Negative capability can be seen in many of the poems of Keats and is clearly something that is vital to his poetry, as they all focus on nature or beauty and the ways that they allow humans to transcend their limitations. Note, for example, the following example from "Bright Star!":
No--yet still stedfast, still unchangeable,
Pillow'd upon my fair love's ripening breast,
To feel for ever its soft swell and fall,
Awake for ever in a sweet unrest...
For the speaker, the power of the imagination allows him to look at the moon and imagine possessing a combination of the moon's steadfastness and the human ability to be intimate and close to capture the moment he is enjoying so deeply forever. Negative capability is something therefore that lies at the very heart of the poetry of Keats in the way that it allows humans to escape the restrictions of their lives and imagine and experience different worlds.

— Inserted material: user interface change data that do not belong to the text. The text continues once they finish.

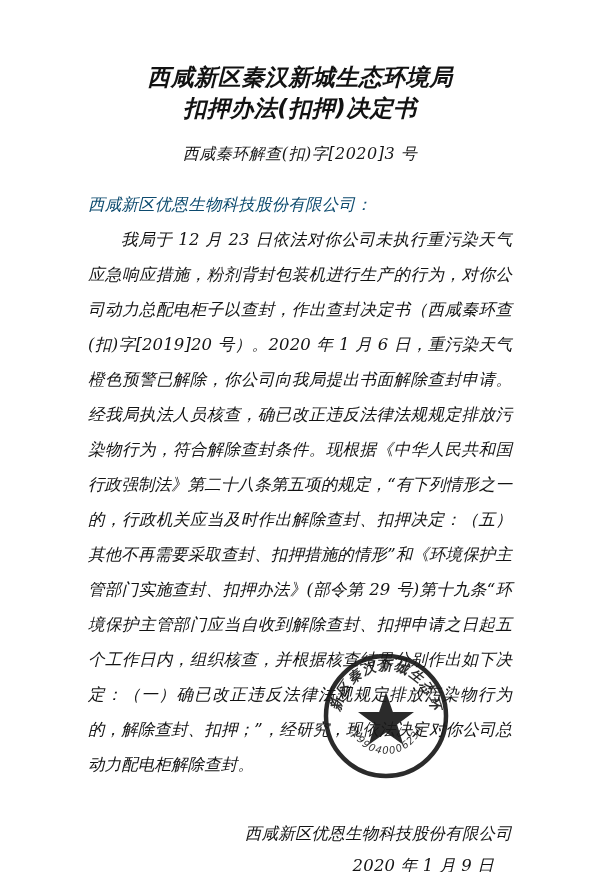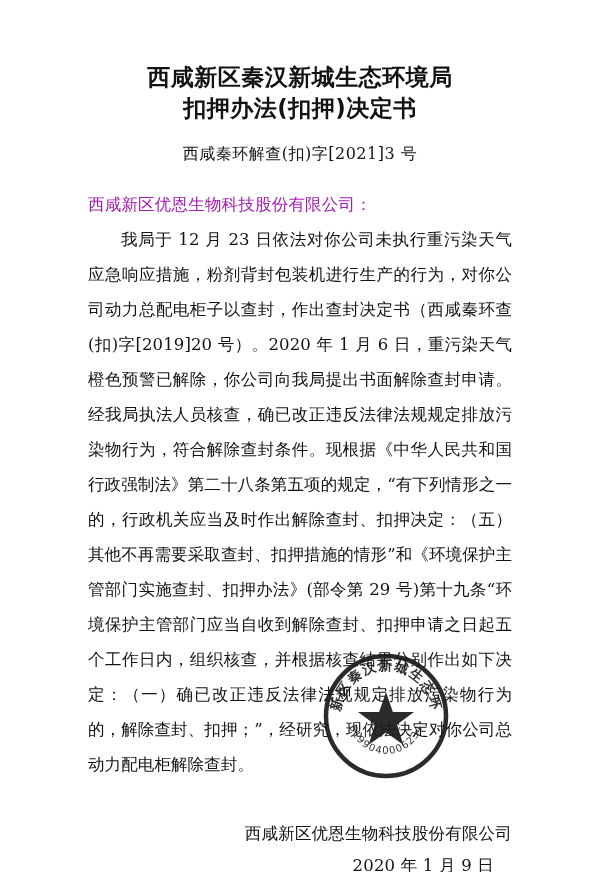"西咸新区秦汉新城生态环境局" .page { font-style: none -> italic }
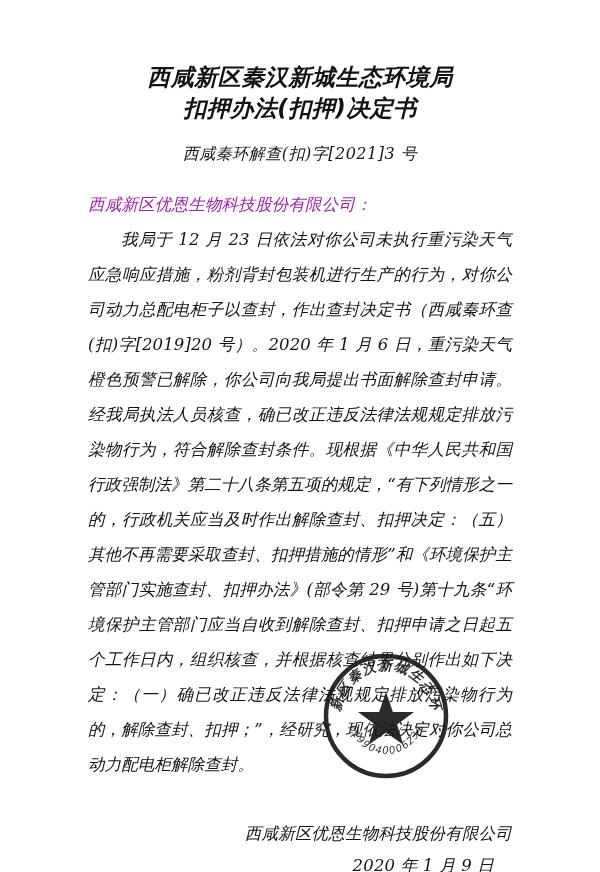"西咸秦环解查(扣)字[2021]3 号" div.doc-number { text: 2021 -> 2020 }
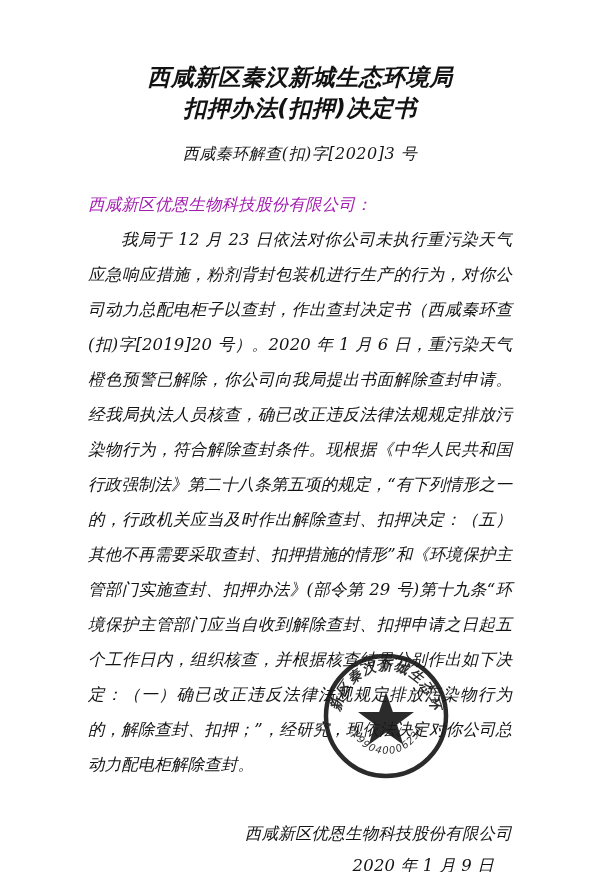"西咸新区优恩生物科技股份有限公司：" .recipient { color: #a21caf -> #0c4a6e }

I think that Keats would feel that negative capability is such a part of poetic expression because it opens the door to imagination. For Keats, the role of imagination is vitally important in the development of his poetry. In his own mind, Keats believed that the role of negative capability played a vital role in the development of his art: “In uncertainties, Mysteries, doubts, without any irritable reaching after fact & reason... all end in speculation." For Keats, the role of negative capability is the essence of poetic expression because it underscores what he sees as the fundamental element of the human condition. Keats' belief in negative capability is where the human imagination enters into the poetic understanding of being in the world. It is in this where individuals fully understand their own place in the world, one that resides "in speculation." In poems like "Ode on a Grecian Urn," the closing couplet is one in which negative capability is an essential element of both the poem and being in the world. The idea of "Beauty is truth and truth beauty" as well as this representing all "one need to know" is an idea in which the construction of truth, an element of certainty, is actually rooted in a lack of certainty. In this, one sees how negative capability is perceived on Keats' part to be an essential element of both poetry and life.